(director: Stacy Title; screenwriter: Dan Rosen; cinematographer:Paul Cameron; editor: Luis Colina; music: Mark Mothersbaugh; cast: Cameron Diaz (Jude), Ron Eldard (Pete), Annabeth Gish (Paulie), Jonathan Penner (Marc), Courtney B. Vance (Luke), Ron Perlman (Norman Arbuthnot), Jason Alexander (anti-environmentalist), Nora Dunn (Sheriff Stanley), Charles Durning (the Reverend Hutchens), Bill Paxton (Zack); Runtime: 92; MPAA Rating: R; producers: Matt Cooper/Larry Weinberg; Sony Pictures Home Entertainment; 1995)

A vacuous black comedy set among frustrated liberals.”

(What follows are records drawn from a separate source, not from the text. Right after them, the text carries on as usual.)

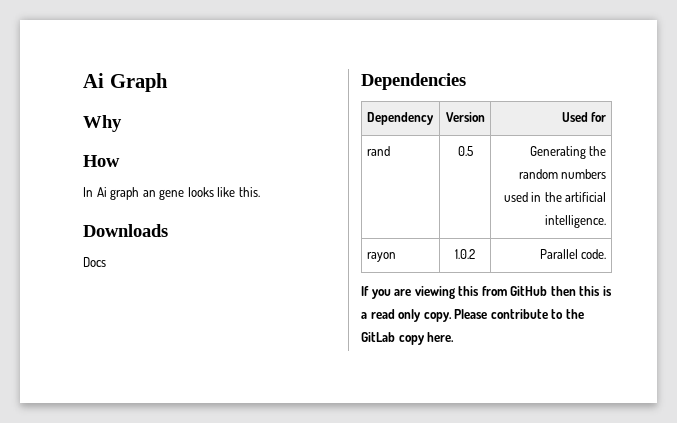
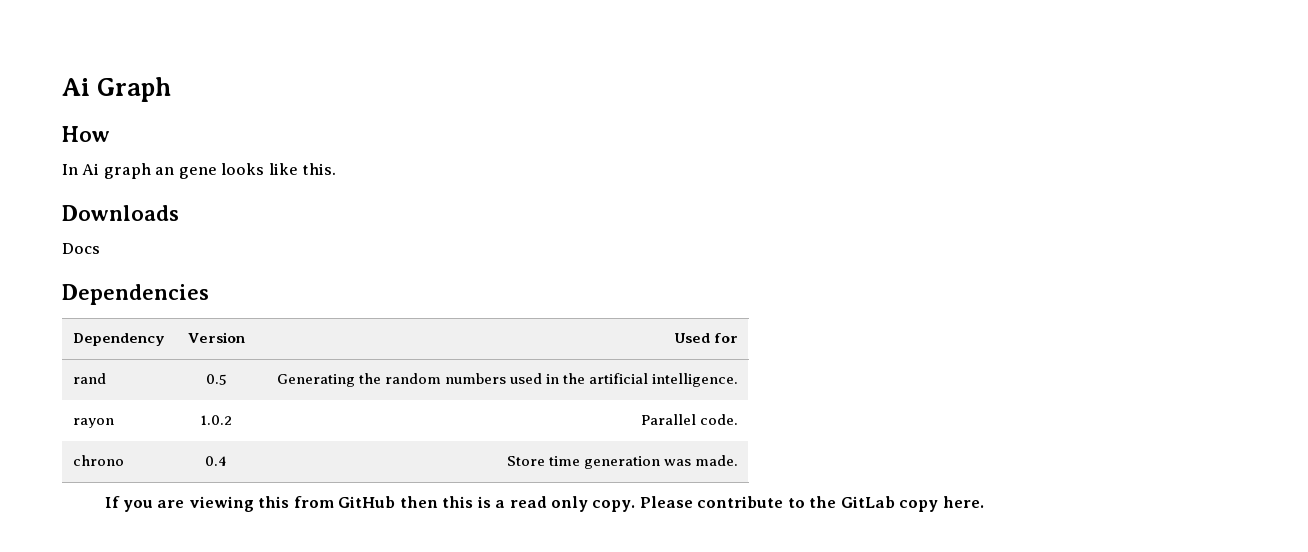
- Why
+ chrono | 0.4 | Store time generation was made.

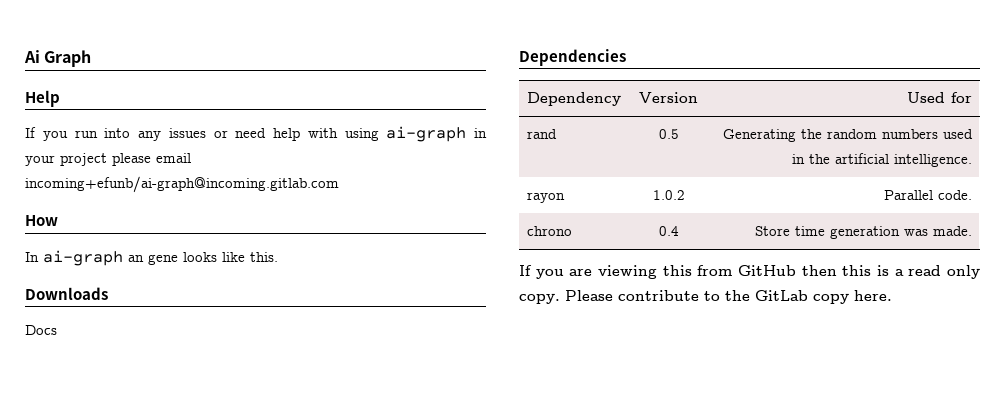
+ Help
+ If you run into any issues or need help with using ai-graph in your project please email incoming+efunb/ai-graph@incoming.gitlab.com
- In Ai graph an gene looks like this.
+ In ai-graph an gene looks like this.

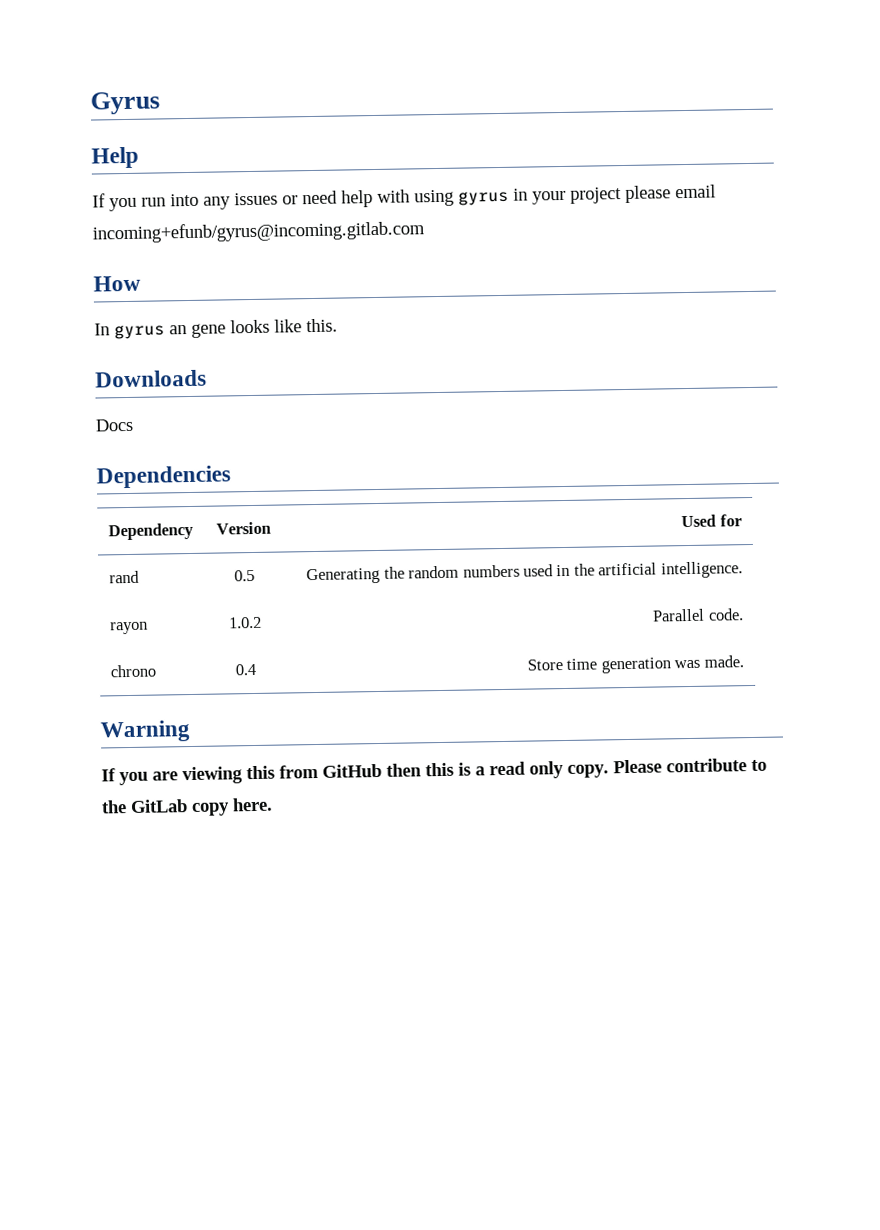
- Ai Graph
+ Gyrus
- If you run into any issues or need help with using ai-graph in your project please email incoming+efunb/ai-graph@incoming.gitlab.com
+ If you run into any issues or need help with using gyrus in your project please email incoming+efunb/gyrus@incoming.gitlab.com
- In ai-graph an gene looks like this.
+ In gyrus an gene looks like this.
+ Warning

Reviewed by Dennis Schwartz

A vacuous black comedy set among frustrated and smug Midwestern grad school housemates, who every Sunday dine together in their garage. It’s a disturbing film, trying to be too clever, that will probably take away your appetite for such insubstantial satire that do not meet expectations. In director Stacy Title’s(“Let the Devil Wear Black”/”Snoop Dogg’s Hood of Horror“) slight hands, the revolting debut film never pleases. It has five left-wing students–Cameron Diaz, Ron Eldard, Annabeth Gish, Courtney B. Vance, and Jonathan Penner–serve poisoned alcohol to obnoxious right-wing bigoted extremists invited in for a meal and after dinner they bury them in their garden. The undeveloped script by Dan Rose remains a crude attempt at sophomoric political comedy. The vics include Bill Paxton as a racist trucker, Mark Harmon as a male chauvinist, Ron Perlman as an antagonistic right-wing television personality and Charles Durning as a homophobic priest.

Though intended as an “Arsenic and Old Lace” for the 90’s, the schematic plot failed to reach that high mark in comedy.

Cameron Diaz, Annabeth Gish, Courtney B. Vance, Ron Eldard, and Jonathan Penner in The Last Supper (1995)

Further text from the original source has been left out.